## Working data:
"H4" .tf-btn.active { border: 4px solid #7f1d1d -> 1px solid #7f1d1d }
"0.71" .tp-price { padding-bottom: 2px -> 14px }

* * *

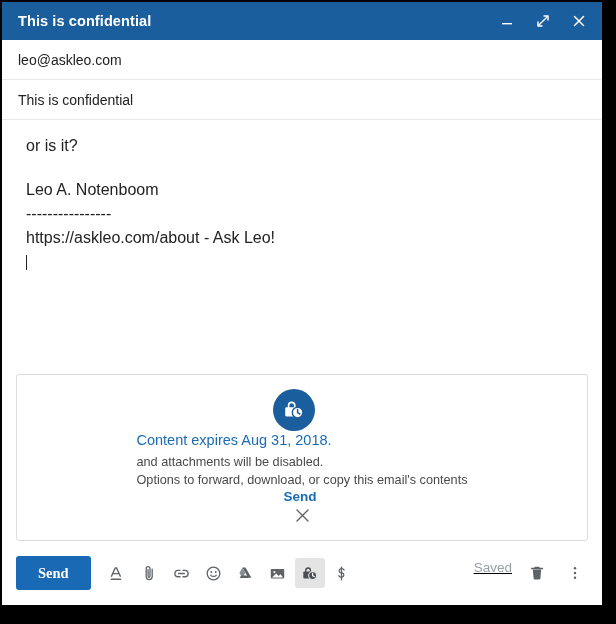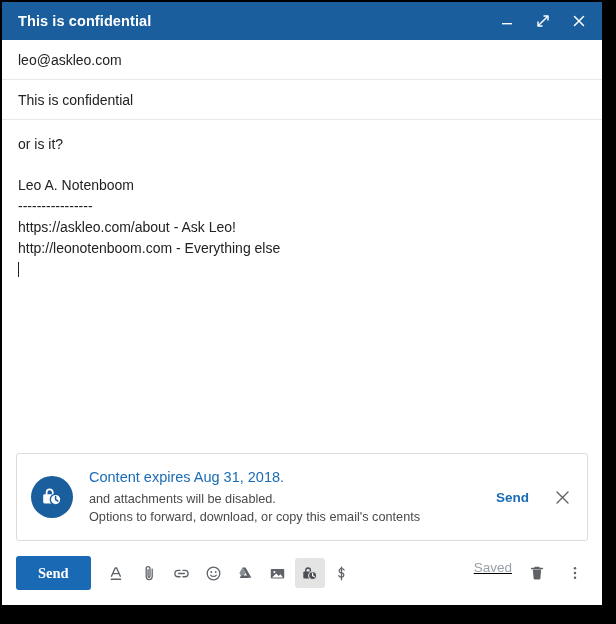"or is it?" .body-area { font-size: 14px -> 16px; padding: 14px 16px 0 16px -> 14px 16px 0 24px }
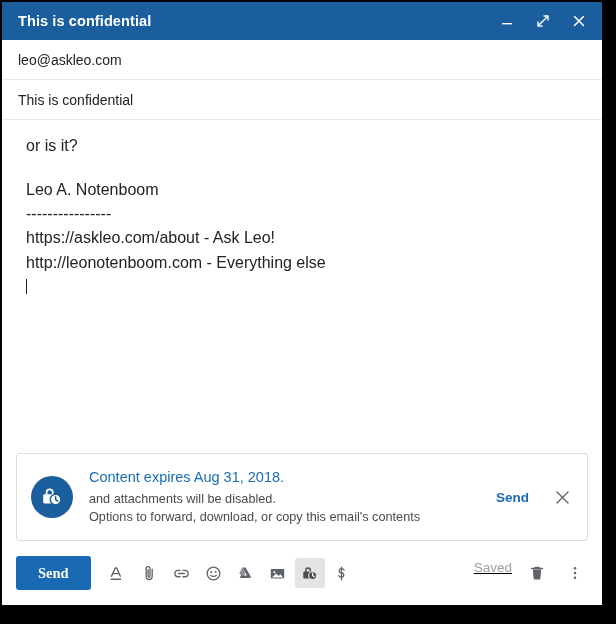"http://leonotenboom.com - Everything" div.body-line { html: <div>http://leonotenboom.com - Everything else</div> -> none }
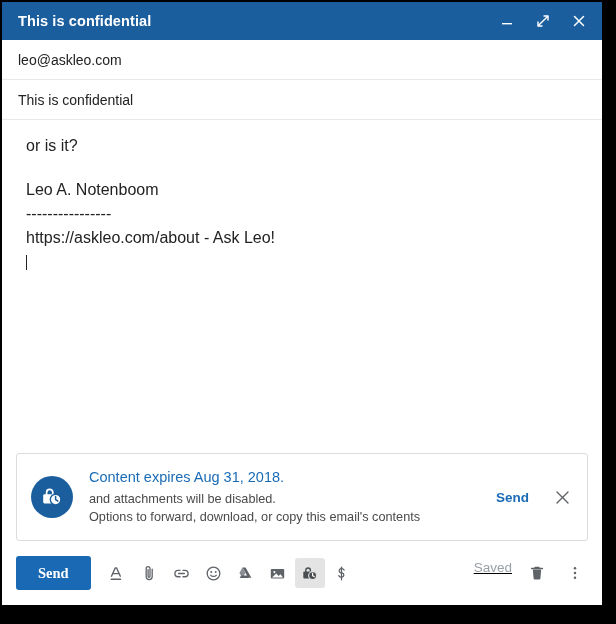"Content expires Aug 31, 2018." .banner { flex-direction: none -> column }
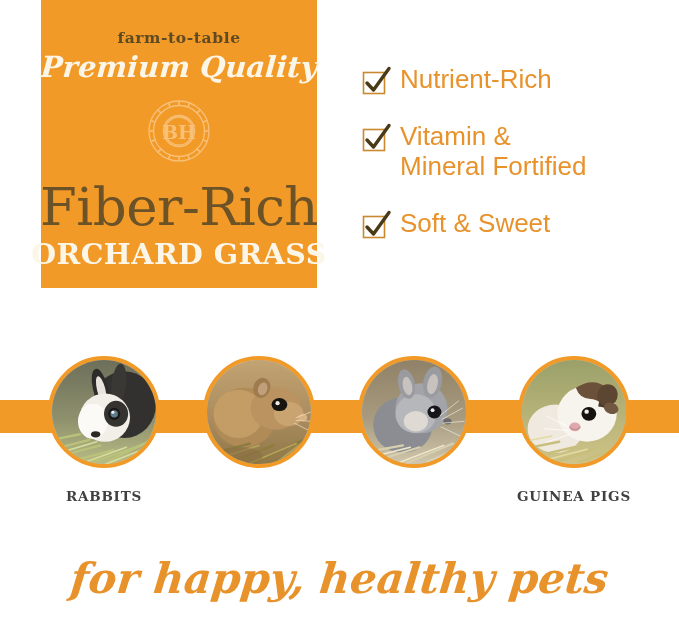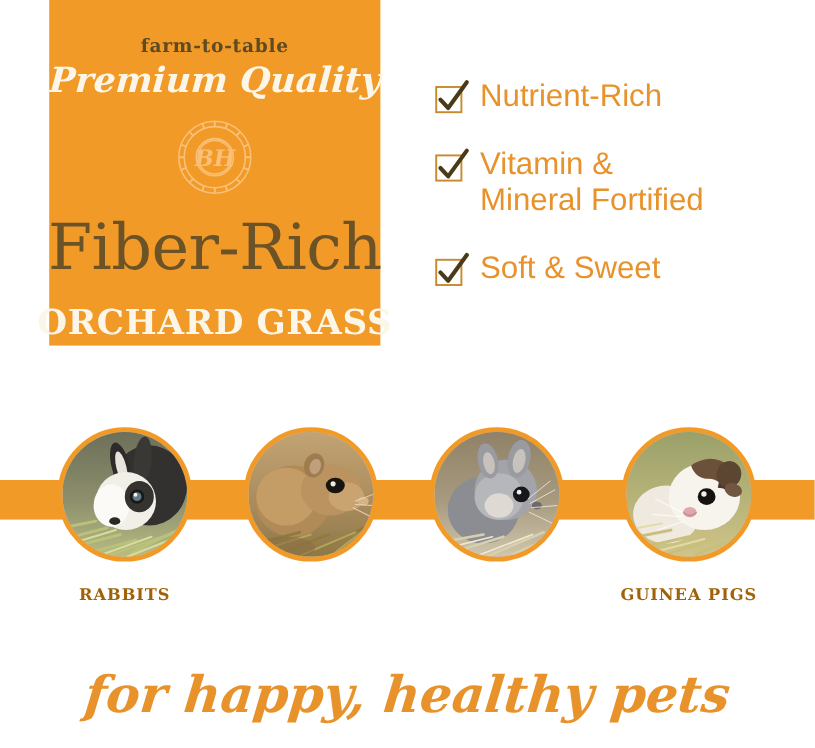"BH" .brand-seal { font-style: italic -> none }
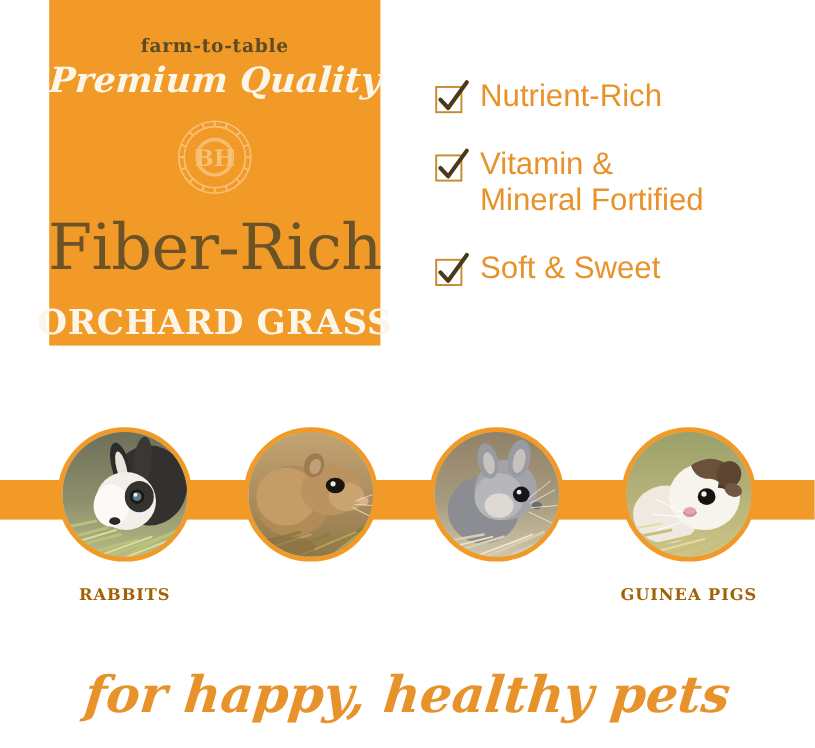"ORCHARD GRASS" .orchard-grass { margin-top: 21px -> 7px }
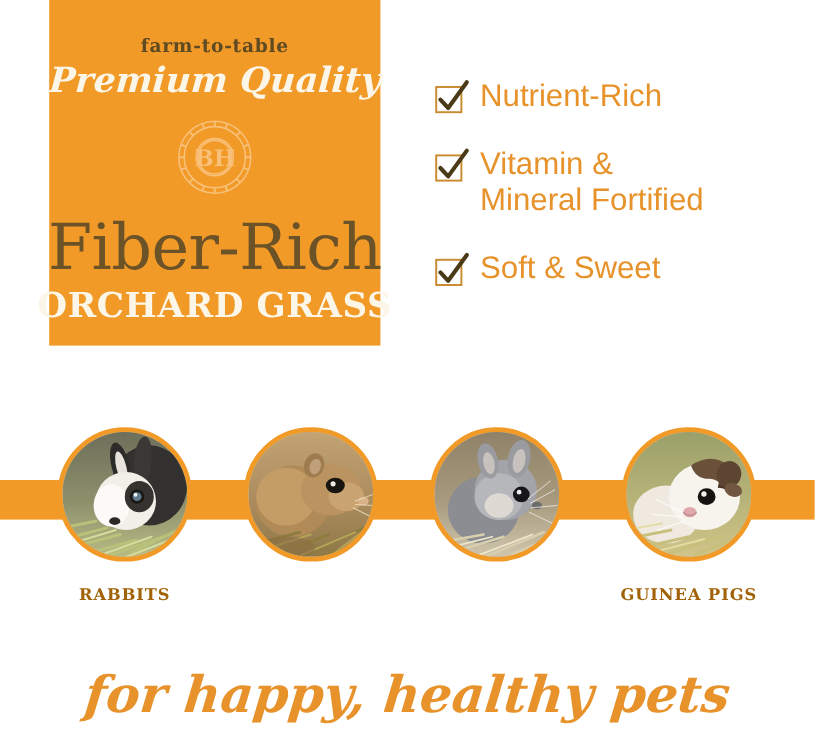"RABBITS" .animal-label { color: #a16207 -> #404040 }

## Task item:
Retype, exactly and with no pictures, everything above from the line with "font-size: 14px ->" down to the line with "<div>http://leonotenboom.com - Everything", both included.

## Task response:
"or is it?" .body-area { font-size: 14px -> 16px; padding: 14px 16px 0 16px -> 14px 16px 0 24px }
"http://leonotenboom.com - Everything" div.body-line { html: <div>http://leonotenboom.com - Everything else</div> -> none }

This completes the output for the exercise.